=== Prompt ===
Reproduce the lines below verbatim. Pictures are to be omitted.
*** Block opens ***
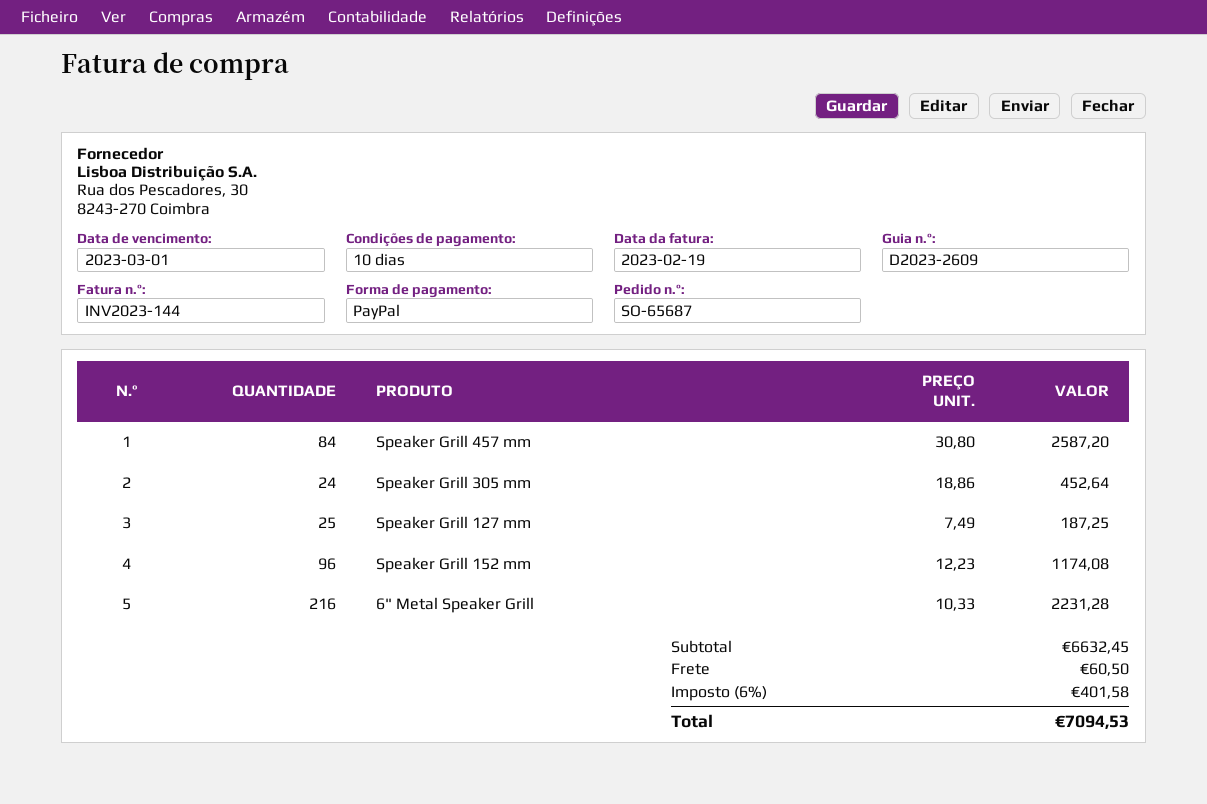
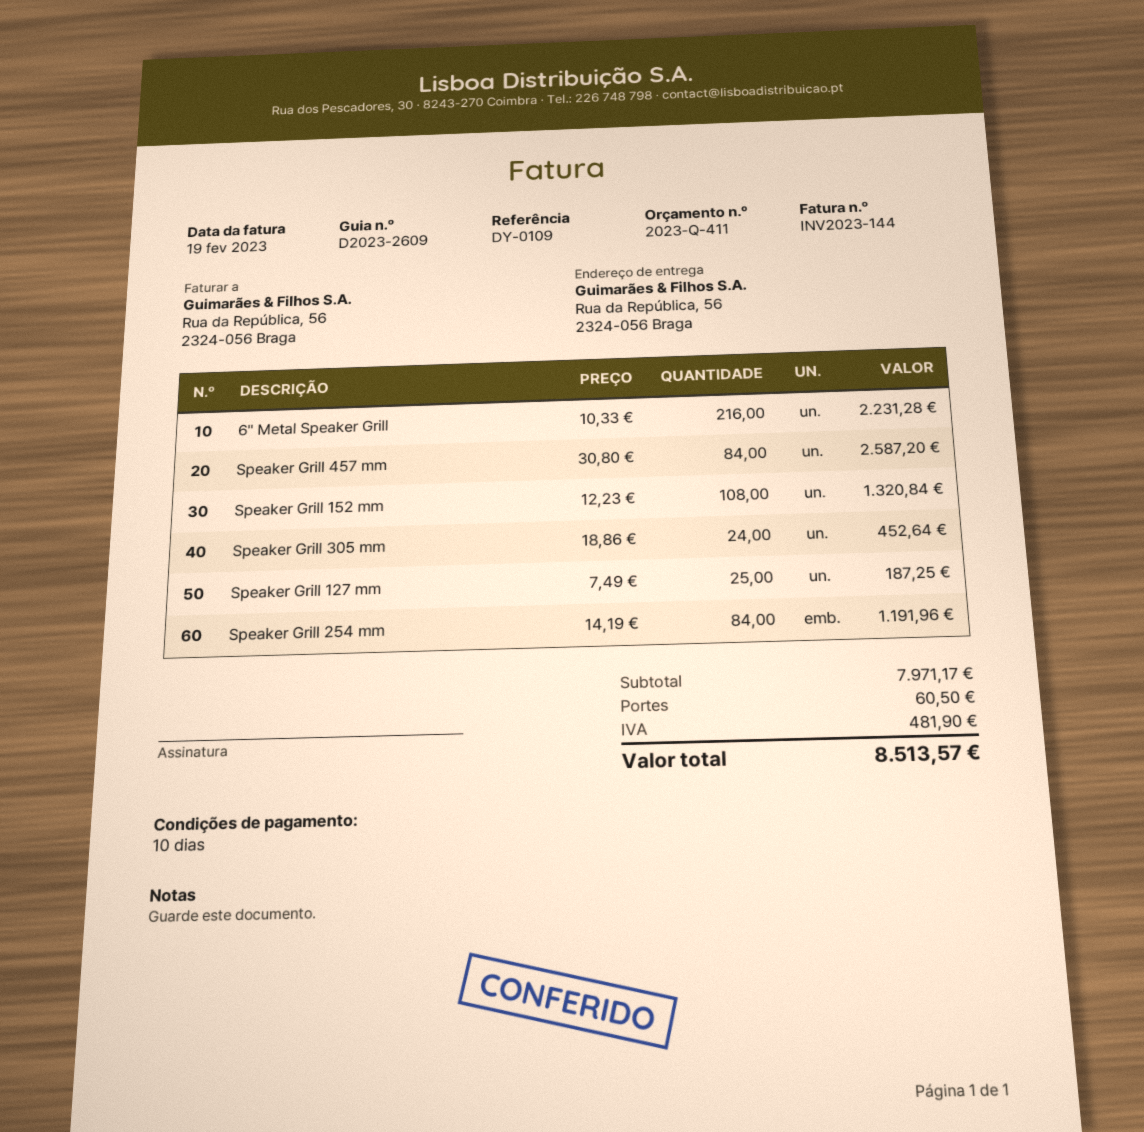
Speaker Grill 152 mm: 96 x 12.23 = 1174.08 -> 108 x 12.23 = 1320.84
Speaker Grill 254 mm: none -> 84 x 14.19 = 1191.96
subtotal: 6632.45 -> 7971.17
tax: 401.58 -> 481.90
total: 7094.53 -> 8513.57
*** Block closes ***
=== Expected answer ===
Speaker Grill 152 mm: 96 x 12.23 = 1174.08 -> 108 x 12.23 = 1320.84
Speaker Grill 254 mm: none -> 84 x 14.19 = 1191.96
subtotal: 6632.45 -> 7971.17
tax: 401.58 -> 481.90
total: 7094.53 -> 8513.57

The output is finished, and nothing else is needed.